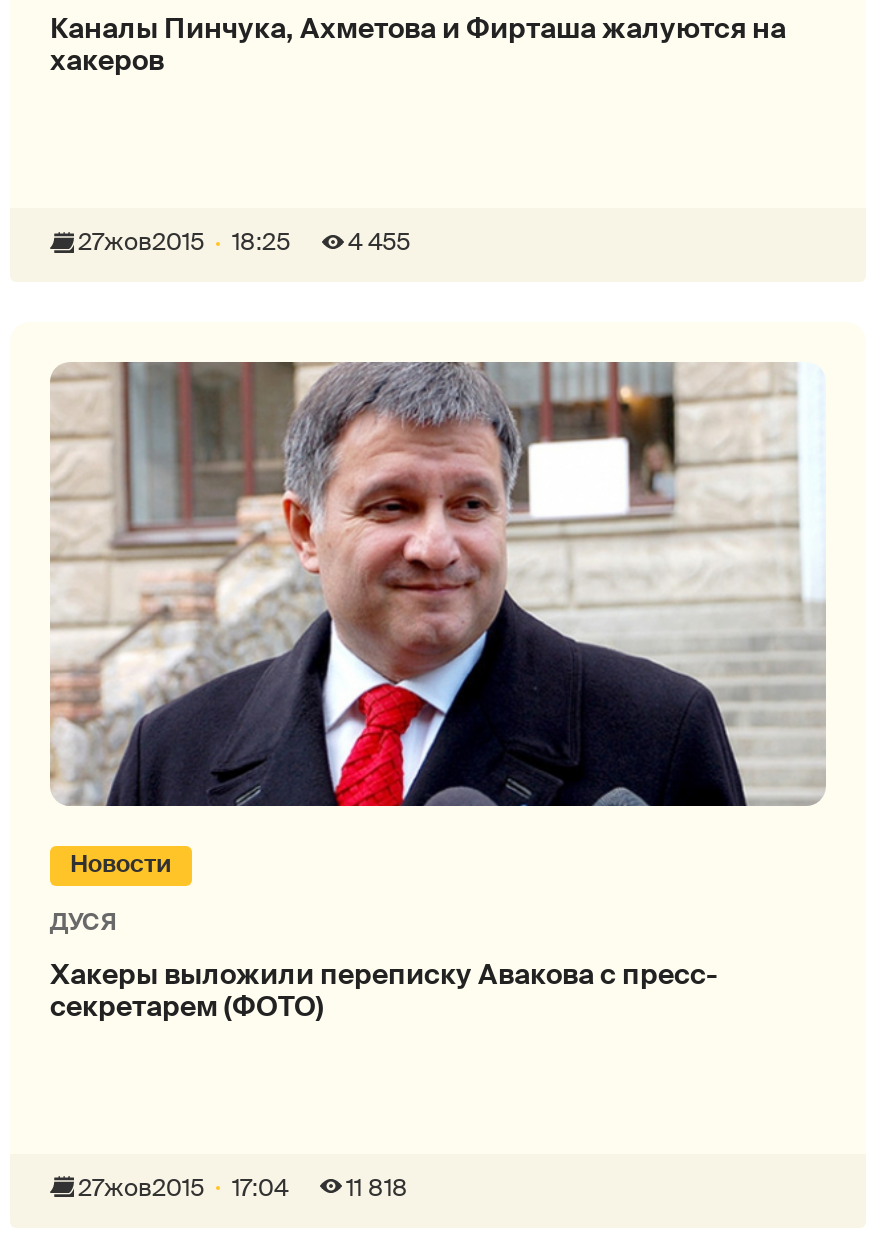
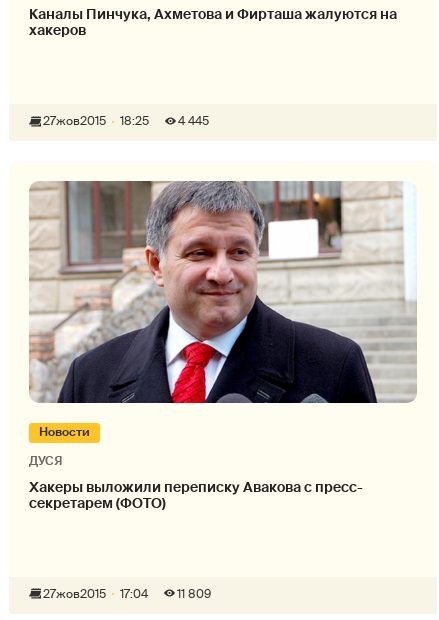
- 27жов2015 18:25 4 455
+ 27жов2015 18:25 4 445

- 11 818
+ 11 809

--

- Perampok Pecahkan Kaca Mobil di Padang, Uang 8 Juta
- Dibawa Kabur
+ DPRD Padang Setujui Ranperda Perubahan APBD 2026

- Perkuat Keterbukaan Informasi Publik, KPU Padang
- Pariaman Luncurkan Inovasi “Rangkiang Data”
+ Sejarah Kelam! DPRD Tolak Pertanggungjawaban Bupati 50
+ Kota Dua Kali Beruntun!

Work to be completed.
Every line holding the word "Padang" should be copied out of the material.

Written answer.
- Perampok Pecahkan Kaca Mobil di Padang, Uang 8 Juta
+ DPRD Padang Setujui Ranperda Perubahan APBD 2026
- Perkuat Keterbukaan Informasi Publik, KPU Padang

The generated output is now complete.